Version comparison data:
------------

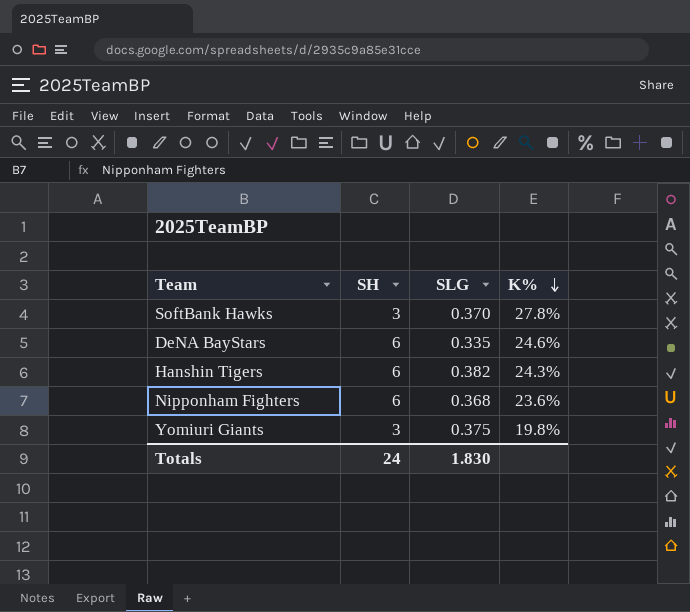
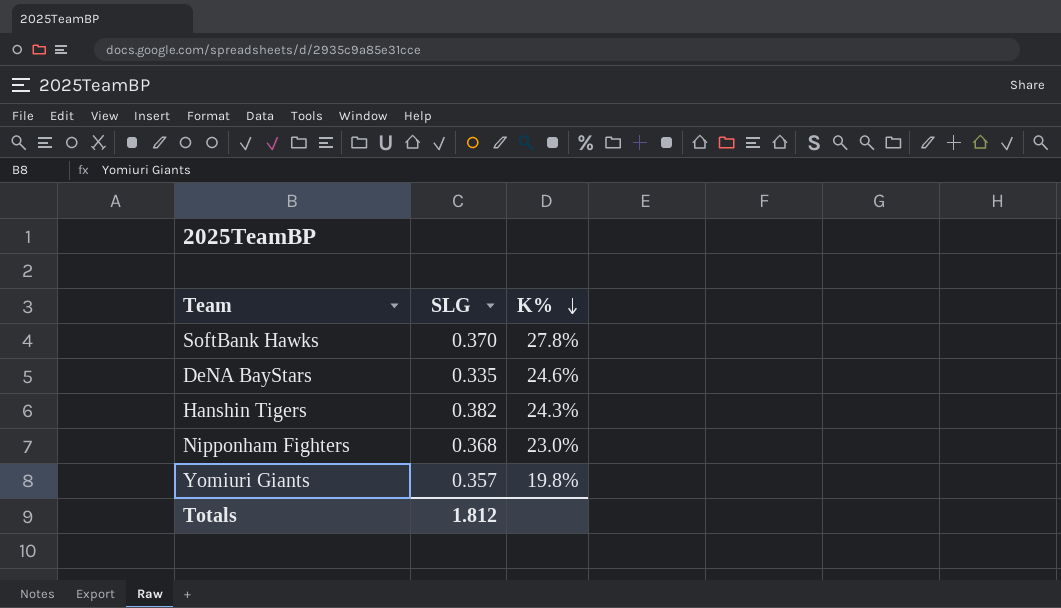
column SH | position: 2 -> none
Nipponham Fighters | K%: 23.6% -> 23.0%
Yomiuri Giants | SLG: 0.375 -> 0.357
Totals | SLG: 1.830 -> 1.812

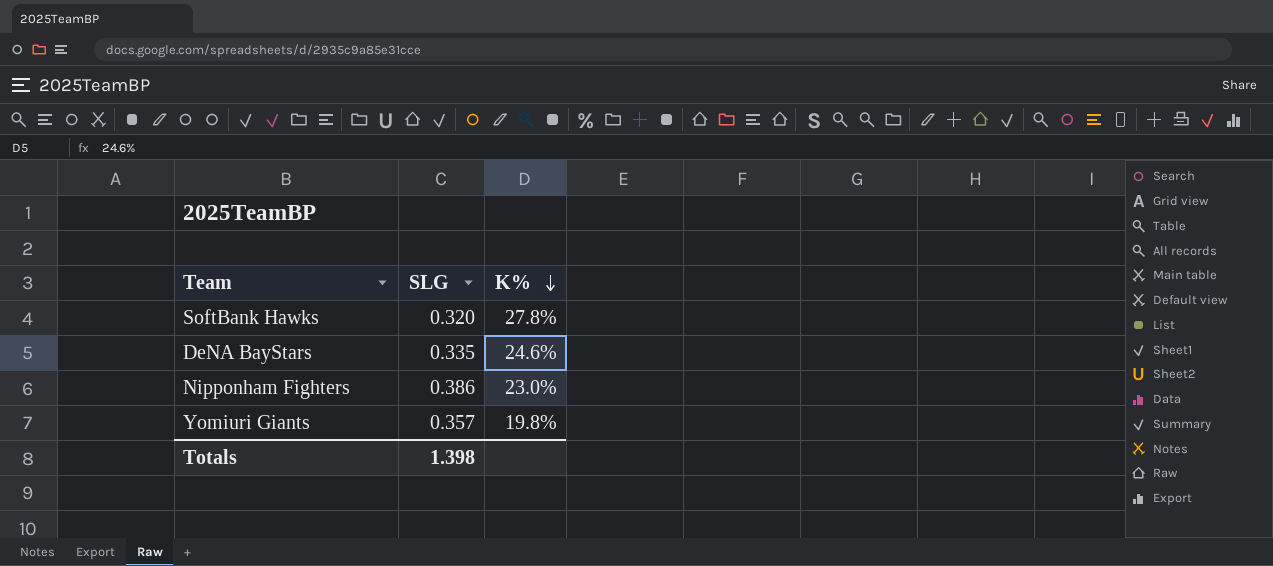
row Hanshin Tigers: 0.382 | 24.3% -> none
SoftBank Hawks | SLG: 0.370 -> 0.320
Nipponham Fighters | SLG: 0.368 -> 0.386
Totals | SLG: 1.812 -> 1.398

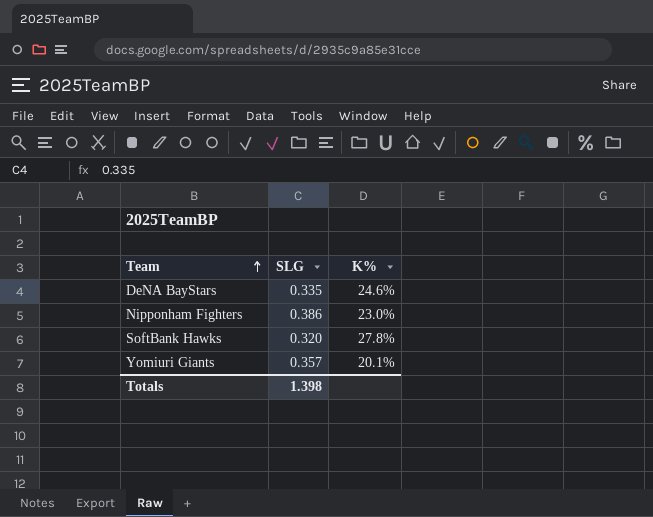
row order: K% descending -> Team ascending
Yomiuri Giants | K%: 19.8% -> 20.1%

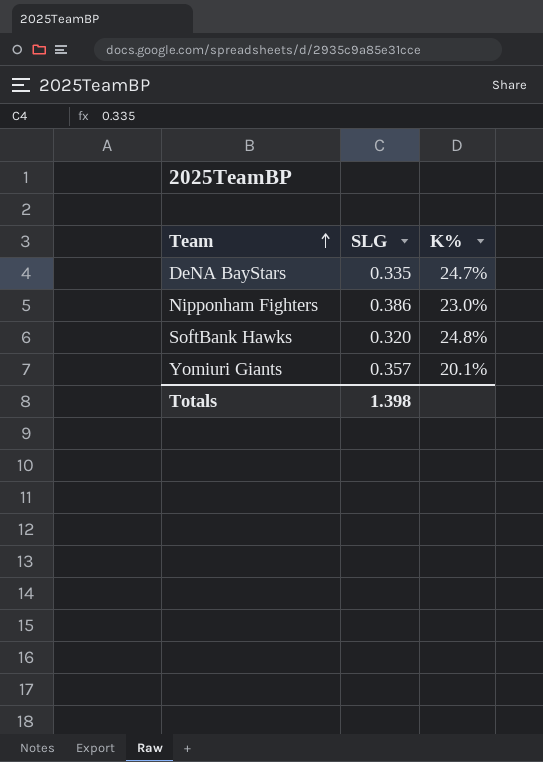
DeNA BayStars | K%: 24.6% -> 24.7%
SoftBank Hawks | K%: 27.8% -> 24.8%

------------

What is being asked ::
A single number is required: how many lines in these records contain "Totals".

Answer space ::
2